### EXERCISE DIRECTIONS
The expected answer is the set of lines in the data below between the line holding "[129,444,195,463] .cpp和.h ->" and the line holding "[124,601,137,609] a. -> (155, 769) none", inclusive, written out exactly.

### Items from a dataset
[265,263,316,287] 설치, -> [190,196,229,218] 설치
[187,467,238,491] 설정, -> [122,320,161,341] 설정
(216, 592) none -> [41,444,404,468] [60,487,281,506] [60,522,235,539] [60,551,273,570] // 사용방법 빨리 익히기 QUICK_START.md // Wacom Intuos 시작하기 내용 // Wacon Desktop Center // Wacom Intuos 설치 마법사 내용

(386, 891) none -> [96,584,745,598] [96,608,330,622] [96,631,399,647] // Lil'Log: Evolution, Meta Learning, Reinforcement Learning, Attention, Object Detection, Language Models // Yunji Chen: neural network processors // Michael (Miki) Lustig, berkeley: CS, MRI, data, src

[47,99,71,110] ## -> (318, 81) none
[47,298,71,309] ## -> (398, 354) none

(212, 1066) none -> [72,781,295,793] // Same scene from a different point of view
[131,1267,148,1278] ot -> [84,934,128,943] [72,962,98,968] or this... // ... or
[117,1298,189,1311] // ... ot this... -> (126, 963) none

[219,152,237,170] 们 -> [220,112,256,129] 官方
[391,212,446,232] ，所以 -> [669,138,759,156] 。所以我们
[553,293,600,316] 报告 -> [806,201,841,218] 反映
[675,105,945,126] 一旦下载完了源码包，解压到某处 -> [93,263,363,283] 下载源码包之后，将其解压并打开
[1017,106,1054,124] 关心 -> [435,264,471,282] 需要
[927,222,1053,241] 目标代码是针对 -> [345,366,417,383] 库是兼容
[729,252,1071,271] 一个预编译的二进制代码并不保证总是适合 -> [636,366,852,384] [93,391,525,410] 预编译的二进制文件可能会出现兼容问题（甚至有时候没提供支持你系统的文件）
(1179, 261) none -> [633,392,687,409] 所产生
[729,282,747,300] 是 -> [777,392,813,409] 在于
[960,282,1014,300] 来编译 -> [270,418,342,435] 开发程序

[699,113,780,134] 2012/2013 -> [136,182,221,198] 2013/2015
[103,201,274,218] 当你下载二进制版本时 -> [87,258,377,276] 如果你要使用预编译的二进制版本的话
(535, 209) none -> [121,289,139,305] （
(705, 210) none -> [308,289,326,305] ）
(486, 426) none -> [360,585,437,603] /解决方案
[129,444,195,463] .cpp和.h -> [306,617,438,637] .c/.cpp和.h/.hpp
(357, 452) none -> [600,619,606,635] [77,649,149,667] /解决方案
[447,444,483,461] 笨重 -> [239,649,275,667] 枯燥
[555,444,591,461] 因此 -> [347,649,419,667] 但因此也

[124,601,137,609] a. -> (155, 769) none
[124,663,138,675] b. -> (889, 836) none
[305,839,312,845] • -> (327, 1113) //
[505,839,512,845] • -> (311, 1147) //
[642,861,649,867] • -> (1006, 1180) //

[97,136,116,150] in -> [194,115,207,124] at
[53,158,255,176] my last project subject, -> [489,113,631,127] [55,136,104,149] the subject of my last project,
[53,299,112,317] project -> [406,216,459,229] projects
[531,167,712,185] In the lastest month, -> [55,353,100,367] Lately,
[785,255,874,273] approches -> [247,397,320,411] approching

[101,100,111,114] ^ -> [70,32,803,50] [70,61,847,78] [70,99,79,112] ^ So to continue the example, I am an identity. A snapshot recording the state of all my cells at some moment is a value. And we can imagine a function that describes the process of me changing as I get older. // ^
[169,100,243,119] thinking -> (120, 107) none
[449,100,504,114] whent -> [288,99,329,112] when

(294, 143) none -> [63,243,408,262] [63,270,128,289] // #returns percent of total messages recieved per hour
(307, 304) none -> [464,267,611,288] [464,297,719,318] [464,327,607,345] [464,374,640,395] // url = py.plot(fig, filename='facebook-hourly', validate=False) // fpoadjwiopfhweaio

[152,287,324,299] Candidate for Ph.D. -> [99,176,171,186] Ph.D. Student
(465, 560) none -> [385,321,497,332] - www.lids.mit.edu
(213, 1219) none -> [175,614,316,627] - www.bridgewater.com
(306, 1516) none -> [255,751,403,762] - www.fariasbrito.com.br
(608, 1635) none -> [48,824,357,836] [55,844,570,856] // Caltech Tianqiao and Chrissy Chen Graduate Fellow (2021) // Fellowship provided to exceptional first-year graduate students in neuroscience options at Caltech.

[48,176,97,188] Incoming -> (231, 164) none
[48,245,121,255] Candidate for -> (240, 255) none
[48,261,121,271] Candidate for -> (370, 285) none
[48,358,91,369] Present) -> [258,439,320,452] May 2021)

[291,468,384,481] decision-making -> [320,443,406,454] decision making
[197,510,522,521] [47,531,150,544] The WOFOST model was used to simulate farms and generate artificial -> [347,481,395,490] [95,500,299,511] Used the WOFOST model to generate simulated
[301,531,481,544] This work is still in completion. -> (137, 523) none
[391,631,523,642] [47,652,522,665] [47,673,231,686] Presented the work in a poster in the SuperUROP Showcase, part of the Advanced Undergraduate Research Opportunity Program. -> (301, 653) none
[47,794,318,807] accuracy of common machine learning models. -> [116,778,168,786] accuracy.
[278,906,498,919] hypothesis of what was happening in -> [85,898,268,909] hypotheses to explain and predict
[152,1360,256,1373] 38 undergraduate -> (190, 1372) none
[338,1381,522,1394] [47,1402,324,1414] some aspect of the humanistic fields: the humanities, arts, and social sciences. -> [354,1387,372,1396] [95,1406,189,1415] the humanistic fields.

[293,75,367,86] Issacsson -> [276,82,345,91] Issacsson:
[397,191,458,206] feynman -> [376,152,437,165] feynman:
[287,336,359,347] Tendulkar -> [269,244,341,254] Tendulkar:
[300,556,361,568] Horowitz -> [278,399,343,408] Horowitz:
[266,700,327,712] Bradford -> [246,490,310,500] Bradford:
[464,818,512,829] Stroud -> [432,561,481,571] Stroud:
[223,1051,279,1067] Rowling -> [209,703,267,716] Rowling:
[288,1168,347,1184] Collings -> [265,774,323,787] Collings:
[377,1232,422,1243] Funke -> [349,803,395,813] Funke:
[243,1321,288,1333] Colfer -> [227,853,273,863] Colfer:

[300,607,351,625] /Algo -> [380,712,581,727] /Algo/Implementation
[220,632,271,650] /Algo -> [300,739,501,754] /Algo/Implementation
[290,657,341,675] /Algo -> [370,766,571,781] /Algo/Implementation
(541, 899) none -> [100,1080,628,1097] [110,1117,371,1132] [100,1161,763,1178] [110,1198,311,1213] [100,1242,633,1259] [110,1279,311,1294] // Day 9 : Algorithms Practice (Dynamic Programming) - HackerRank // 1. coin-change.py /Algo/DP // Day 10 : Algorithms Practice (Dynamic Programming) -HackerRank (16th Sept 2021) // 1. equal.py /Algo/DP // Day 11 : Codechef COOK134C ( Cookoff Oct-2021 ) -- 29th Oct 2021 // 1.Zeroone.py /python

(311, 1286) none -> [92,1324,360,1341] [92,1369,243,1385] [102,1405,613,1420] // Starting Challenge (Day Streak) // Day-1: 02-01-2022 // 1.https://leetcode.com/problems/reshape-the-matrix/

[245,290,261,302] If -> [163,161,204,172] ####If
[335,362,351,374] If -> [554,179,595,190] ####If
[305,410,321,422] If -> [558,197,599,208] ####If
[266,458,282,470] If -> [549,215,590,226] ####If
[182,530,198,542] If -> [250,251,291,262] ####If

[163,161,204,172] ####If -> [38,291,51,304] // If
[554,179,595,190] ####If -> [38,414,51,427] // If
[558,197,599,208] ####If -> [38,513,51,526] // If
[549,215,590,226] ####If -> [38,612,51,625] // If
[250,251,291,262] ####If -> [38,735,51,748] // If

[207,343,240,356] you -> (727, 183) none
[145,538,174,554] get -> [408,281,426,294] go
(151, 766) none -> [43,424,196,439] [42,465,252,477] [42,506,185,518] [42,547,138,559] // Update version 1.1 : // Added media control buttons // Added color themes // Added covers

### SOLUTION TO THIS EXERCISE
[129,444,195,463] .cpp和.h -> [306,617,438,637] .c/.cpp和.h/.hpp
(357, 452) none -> [600,619,606,635] [77,649,149,667] /解决方案
[447,444,483,461] 笨重 -> [239,649,275,667] 枯燥
[555,444,591,461] 因此 -> [347,649,419,667] 但因此也

[124,601,137,609] a. -> (155, 769) none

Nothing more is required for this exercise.